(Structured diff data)
BEGIN

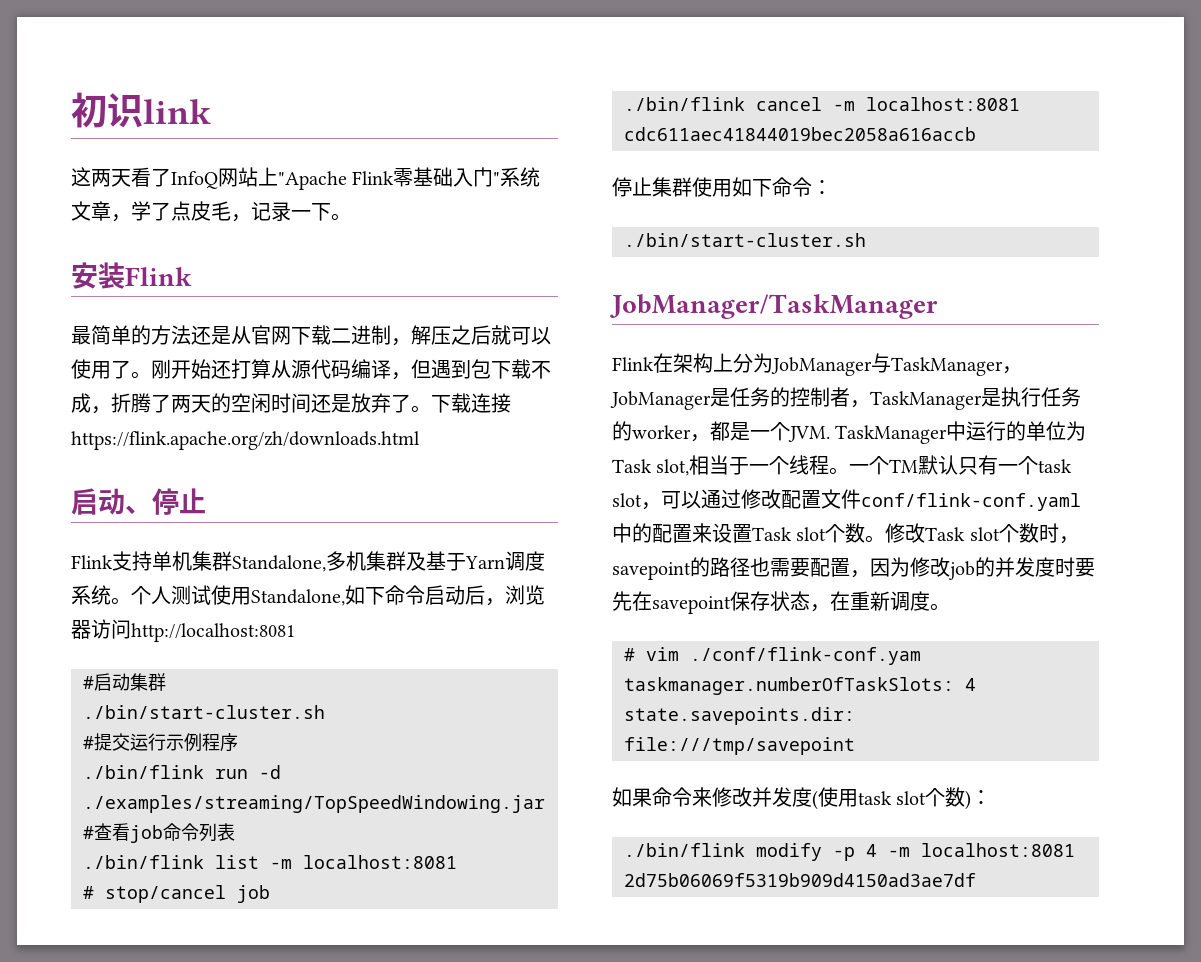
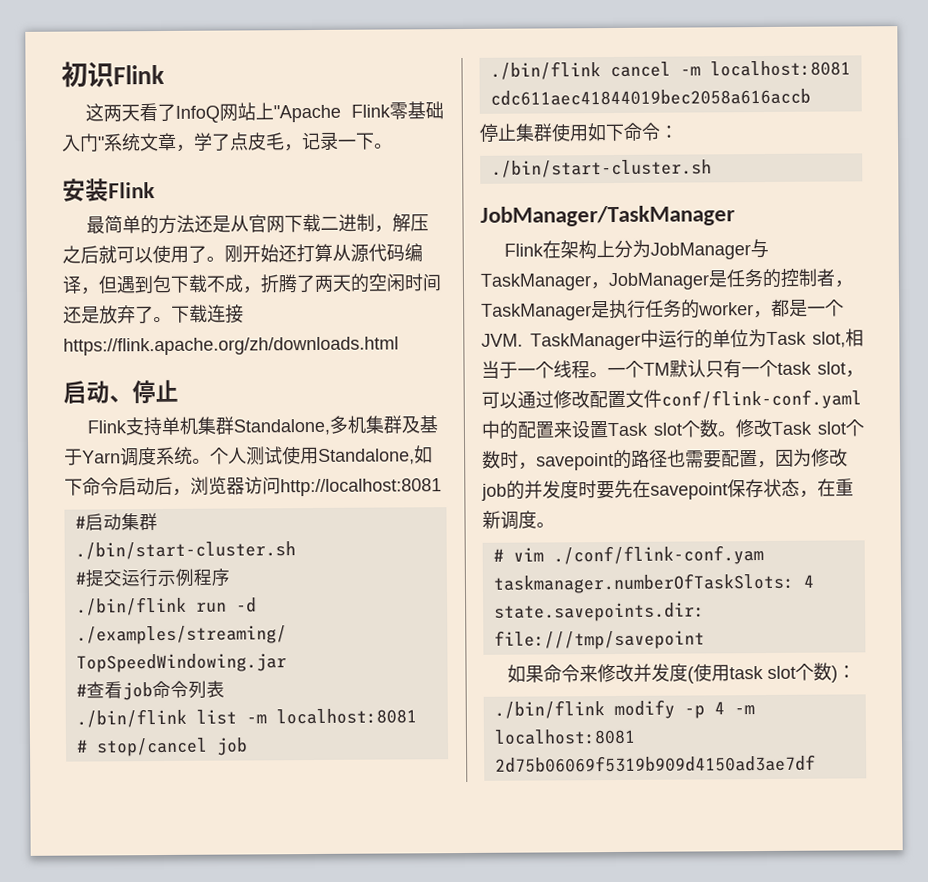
[143,99,211,124] link -> [113,64,165,85] Flink

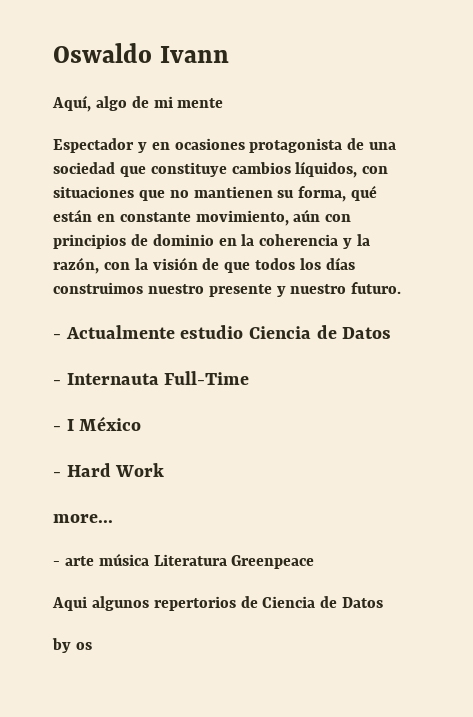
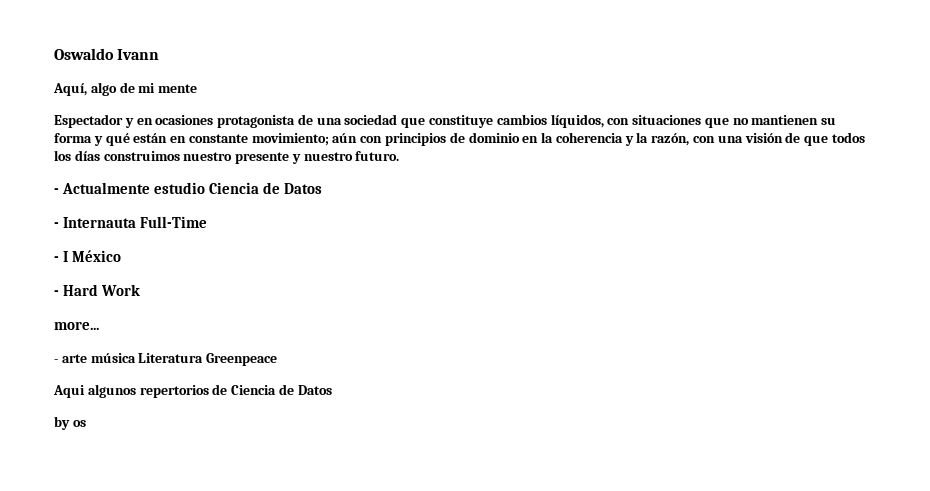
[298,186,347,202] forma, -> [54,133,103,146] forma y
[195,210,289,226] movimiento, -> [251,133,329,146] movimiento;
[134,258,148,270] la -> [717,135,743,143] una

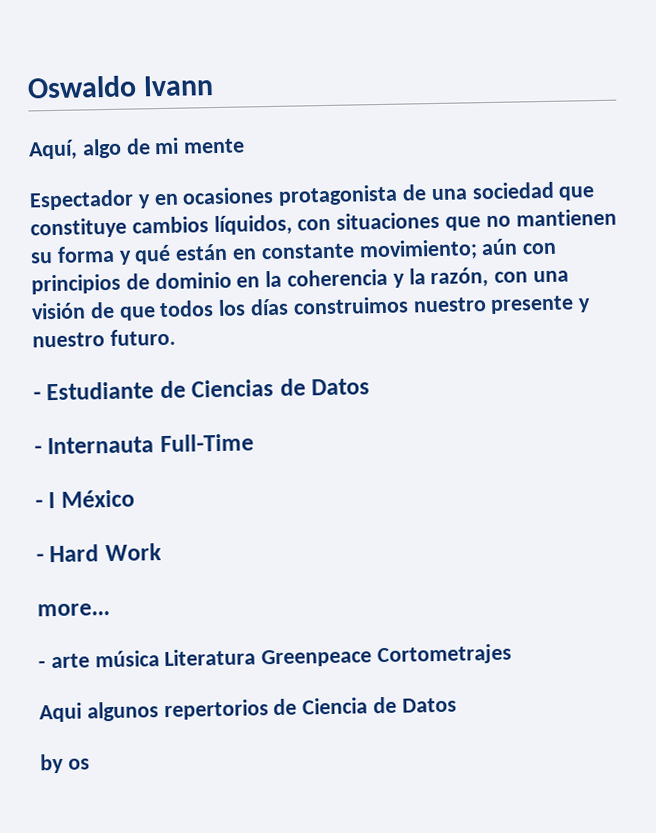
[61,182,259,194] Actualmente estudio Ciencia -> [46,378,275,401] Estudiante de Ciencias
(278, 359) none -> [377,643,513,666] Cortometrajes

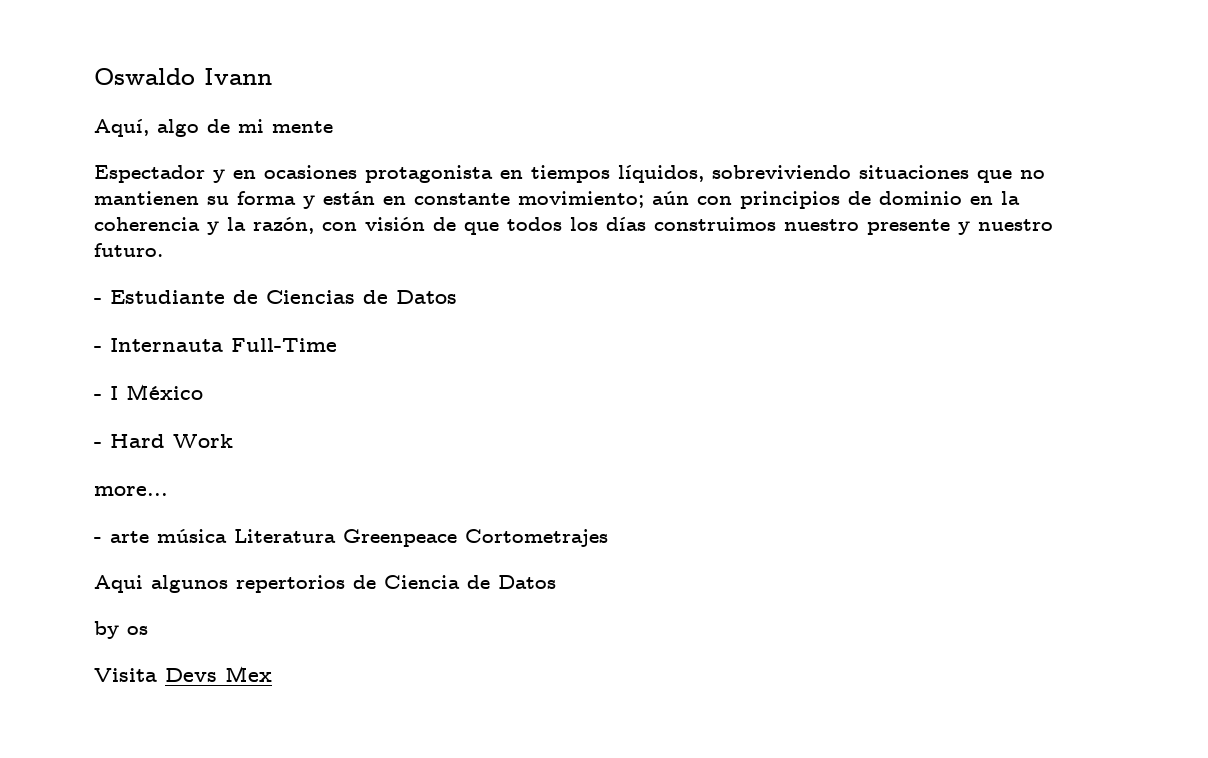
[402,181,596,201] [30,214,332,239] de una sociedad que constituye cambios líquidos, con -> [500,165,851,183] en tiempos líquidos, sobreviviendo
[134,244,172,265] qué -> (315, 202) none
[533,270,570,283] una -> (357, 226) none
(90, 764) none -> [94,666,272,682] // Visita Devs Mex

END

Without including any pictures, copy every line above exactly.

REPLY –
[143,99,211,124] link -> [113,64,165,85] Flink

[298,186,347,202] forma, -> [54,133,103,146] forma y
[195,210,289,226] movimiento, -> [251,133,329,146] movimiento;
[134,258,148,270] la -> [717,135,743,143] una

[61,182,259,194] Actualmente estudio Ciencia -> [46,378,275,401] Estudiante de Ciencias
(278, 359) none -> [377,643,513,666] Cortometrajes

[402,181,596,201] [30,214,332,239] de una sociedad que constituye cambios líquidos, con -> [500,165,851,183] en tiempos líquidos, sobreviviendo
[134,244,172,265] qué -> (315, 202) none
[533,270,570,283] una -> (357, 226) none
(90, 764) none -> [94,666,272,682] // Visita Devs Mex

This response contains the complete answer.